# Contents
## 000) Project Information
### _-- A) Data Source_
### _-- B) Data Profile_
### _-- C) My Questions_
## 00) Notes on Dataset
## 0) Import
## 1) Data Understanding
## 2) Data Preparation
### _-- A) Data Wrangling & Subsetting_
### _-- B) Data Consistency Checks_
### _-- C) Derivations & Aggregations_
## 3) ...

# 000) Project Information

## _-- A) Data Source_
- source: https://www.kaggle.com/usgs/earthquake-database
- more on NEIC here: https://www.usgs.gov/natural-hazards/earthquake-hazards/national-earthquake-information-center-neic?qt-science_support_page_related_con=3#qt-science_support_page_related_con

## Summary

This data is collected by the National Earthquake Information Center (NEIC), a segment of The United States Geologic Survey which is a US government project and trustworthy source of data. Although "survey" is in the title, the data is collected automatically by electronic sources - namely "through the operation of modern digital national and global seismograph networks". 
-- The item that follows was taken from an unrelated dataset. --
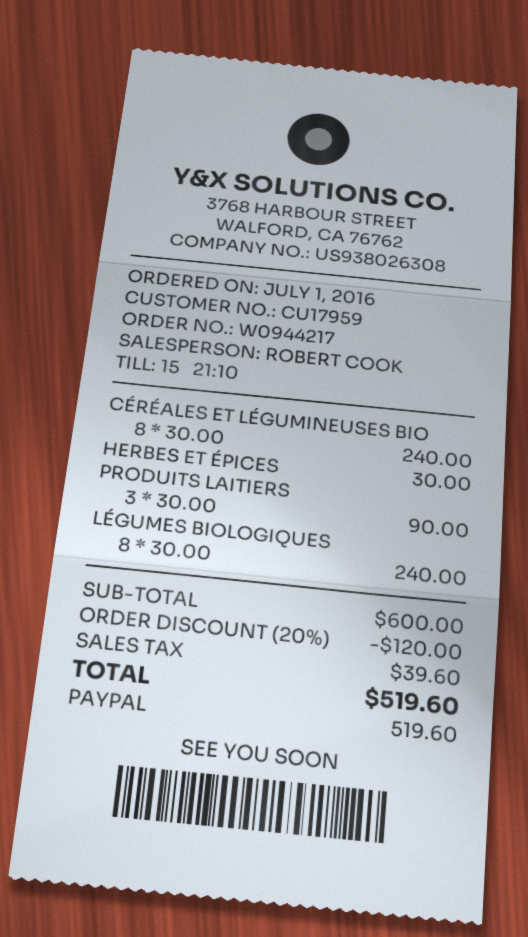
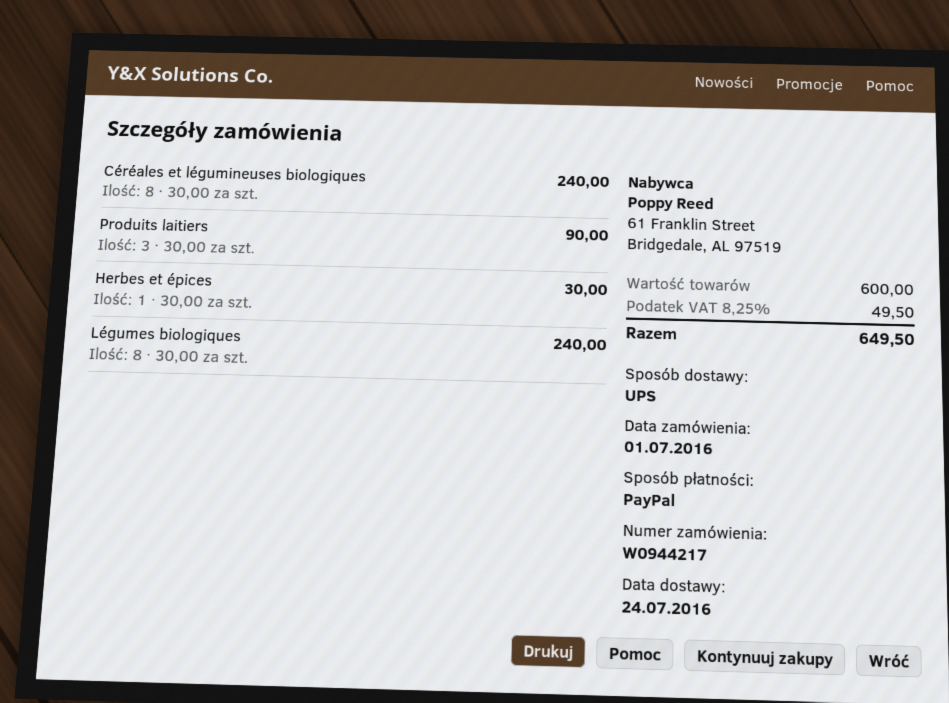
discount: 20% = 120.00 -> none
tax: 39.60 -> 49.50
total: 519.60 -> 649.50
__There are 21 variables contained in the dataset.__

Continuous variables include:
- Date
- Time
- Depth
- Depth Error
- Depth Seismic Stations
- Magnitude
- Magnitude Error
- Magnitude Seismic Stations
- Root Mean Square

Categorical Variables include:
- Type
- Magnitude Type
- Source
- Location Source
- Magnitude Source
- Status

The data is limited to 1965-2016, and only to seismic activity 5.5 and higher. Given these limitations, this data is still relevant to my purposes in learning about seismic phenomena. There is the potential for bias if any of the seismic sensors broke or stopped working. We will see as I examine the data.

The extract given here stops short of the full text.